話をしながら見極めていたが、隙はなく、確かに使えそうだ。今まであの王国であまり見たことのない、セドリックすらも習得できなかった情報収集にうってつけの能力をもっている。
「影潜り…中々いいもん持ってんな。俺の欲しかった能力のうちの一つだ。」
「…どうやって能力を見たのかは、もはや愚問でしょうね。そうです、この能力のお陰で抜擢されたのだと思います。」
セドリックは失念していたが、この世界で他人の能力を見極める事が出来るのは限られた特別な能力持ちと、それからセドリックのような例外中の例外な物を持つ者のみである。あー、ここ最近人とは関わってなかったもんで、そういや失礼に当たるんだよなぁ、などと頭の中で考え至る。

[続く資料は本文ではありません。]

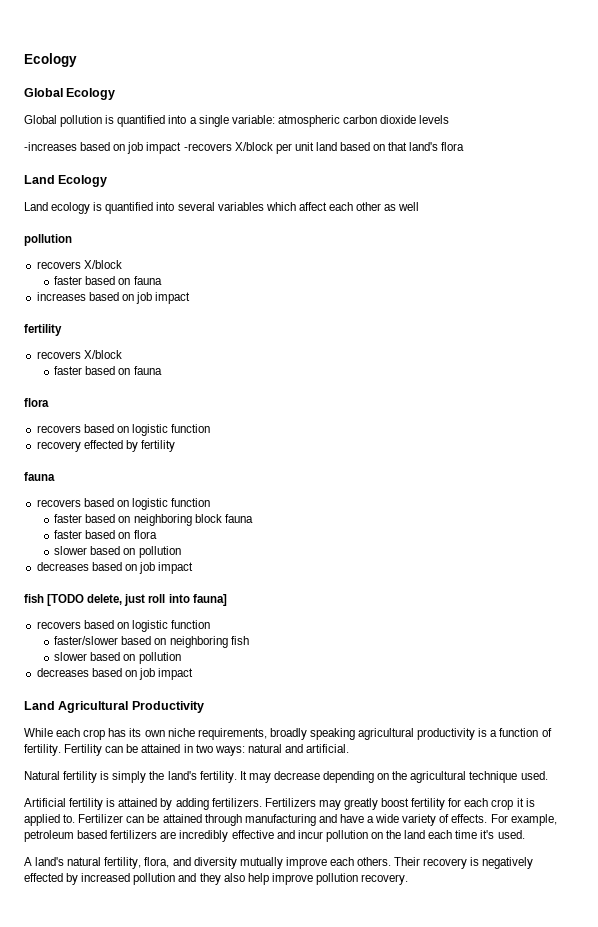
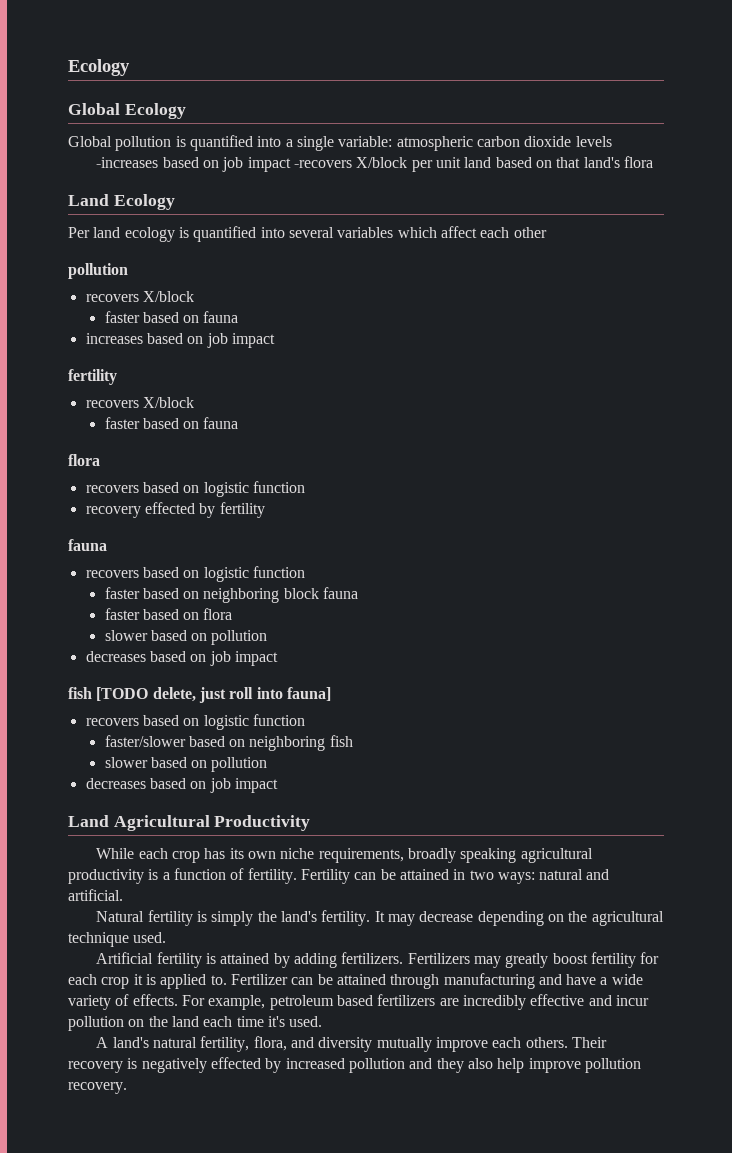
[24,202,48,211] Land -> [68,227,121,238] Per land
[384,202,420,211] as well -> (547, 232) none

「悪い、人の中じゃ嫌がられるんだっつーのを忘れてた。」
バツが悪いセドリックは、後頭部を掻く。すると、アドルフはぽかんと呆けてセドリックを見つめていた。何かおかしかったか、とセドリックが問う。
「…あ、いえっすみません。そもそも鑑定をしようとすれば、普通は嫌悪感といいますか…寒気がするものです。それが一切無いので、能力のことを言われない限りは気付かなかったでしょう。それに、別段嫌だと思わなかったので…謝られても困るといいますか。」
「…変わってんなぁ、アドルフは。」
「失礼を承知で言わせて頂くと、セドリック様程ではありません。」
「ははっ、それもそうだな。久々に人で王以外に面白いと思ったよ。」
これは本心であった。セドリックは、王に拾われるまでは孤児だった。たった1人、何も為さずに、何の力も得ずに死に行く運命なのだと信じて疑わなかった。人の汚い部分ばかりを見た所為で、人を信じる事を辞めた。当初、妖精のように、清らかな悪を知らない存在としか、心を通わせなかった。それを変えたのは王だった。だからこそ、王の命令には逆らわないし、必ず従う。あの王をセドリックは心底信頼し、敬愛し、尊敬している。
要は、人には興味を示さないセドリックが、王以外の人間に興味を持つ事がどれだけ珍しいことか、アドルフは知らない。王が見れば、アドルフに良くやった、と言ったかもしれないくらいには。